Der inzwischen auf Kaution freigelassene Ex-Ukrenergo-Chef weist die Vorwürfe als politisch motiviert zurück. „Das hätte nicht ohne Involvierung des Präsidentenbüros geschehen können“, sagte Kudrytsky der Nachrichtenagentur AFP.
Die ukrainische Führung stand bereits im Sommer in der Kritik, weil sie versuchte, den beiden Ermittlungseinheiten Nabu und Sapo die Unabhängigkeit zu entziehen.

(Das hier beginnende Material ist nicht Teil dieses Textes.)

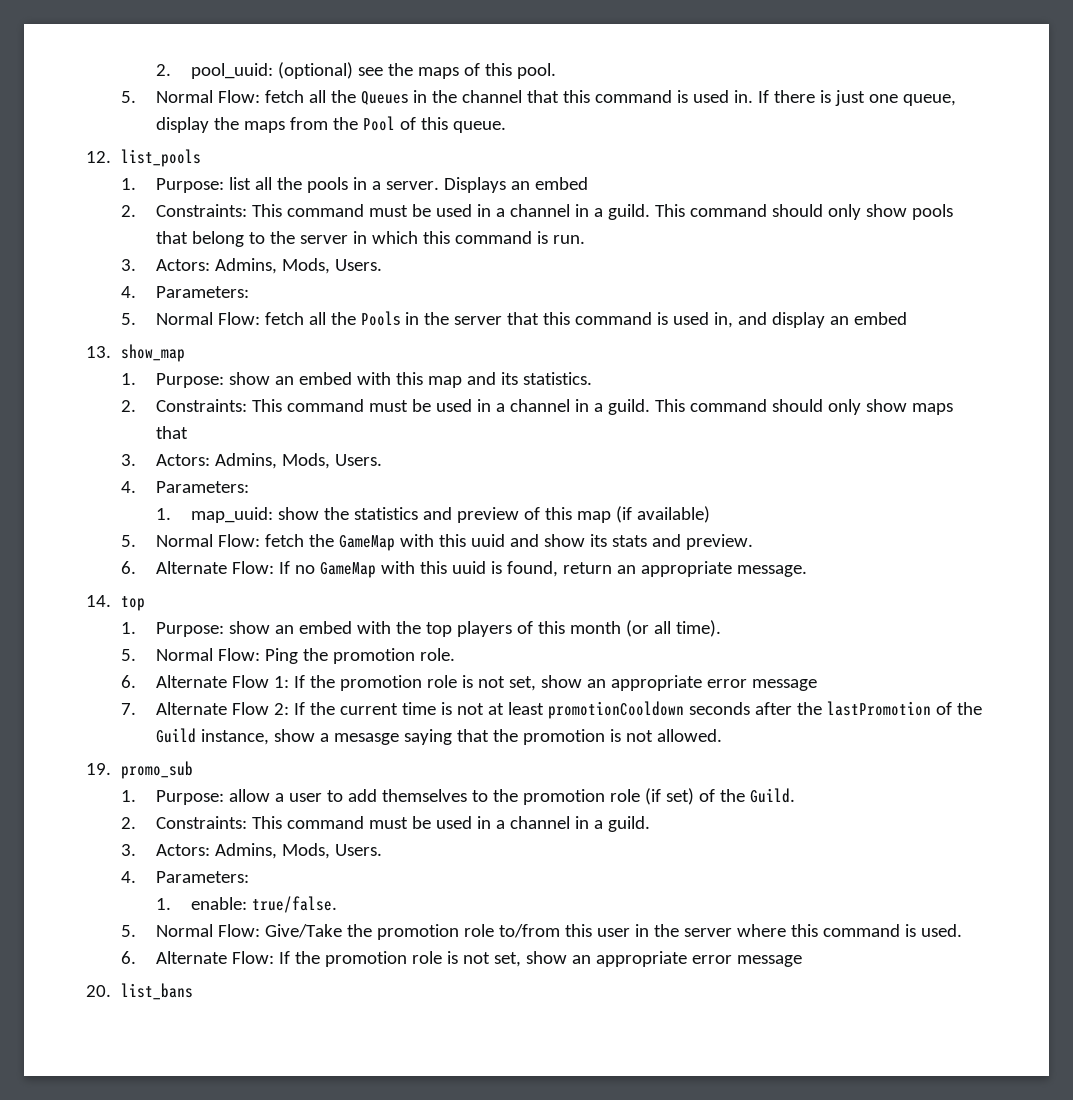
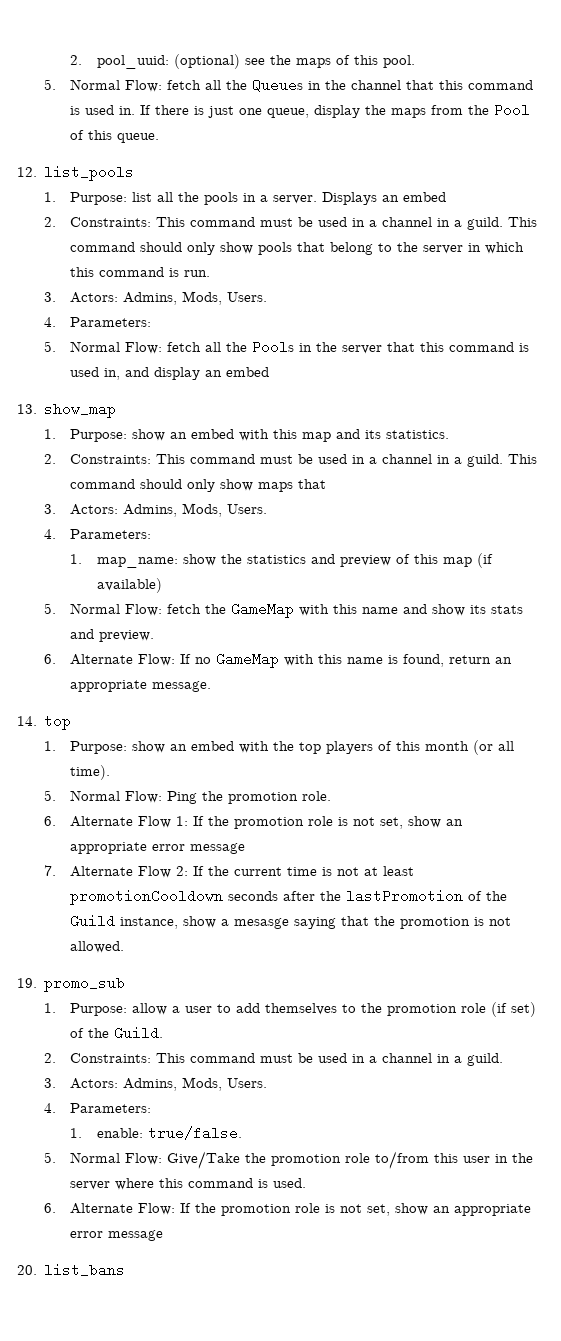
[191,507,274,523] map_uuid: -> [97,557,179,568] map_name:
[470,534,505,547] uuid -> [362,607,399,614] name
[451,561,486,574] uuid -> [347,657,384,664] name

Das Parlament hatte dazu ein Gesetz verabschiedet, das die beiden Antikorruptionsstellen der Generalstaatsanwaltschaft unterstellen sollte – nach heftigen Protesten in der Ukraine und seitens der Europäischen Union wurde dies rückgängig gemacht.
Energoatom sprach von einem „Vorfall“, der keinen Einfluss auf die finanzielle Stabilität des Unternehmens, die Stromproduktion und die Sicherheit der ukrainischen Kernkraftwerke habe.
Die Ukraine gilt trotz Reformen immer noch als einer der Staaten in Europa mit der höchsten Korruptionsanfälligkeit. (dpa/afp/ks)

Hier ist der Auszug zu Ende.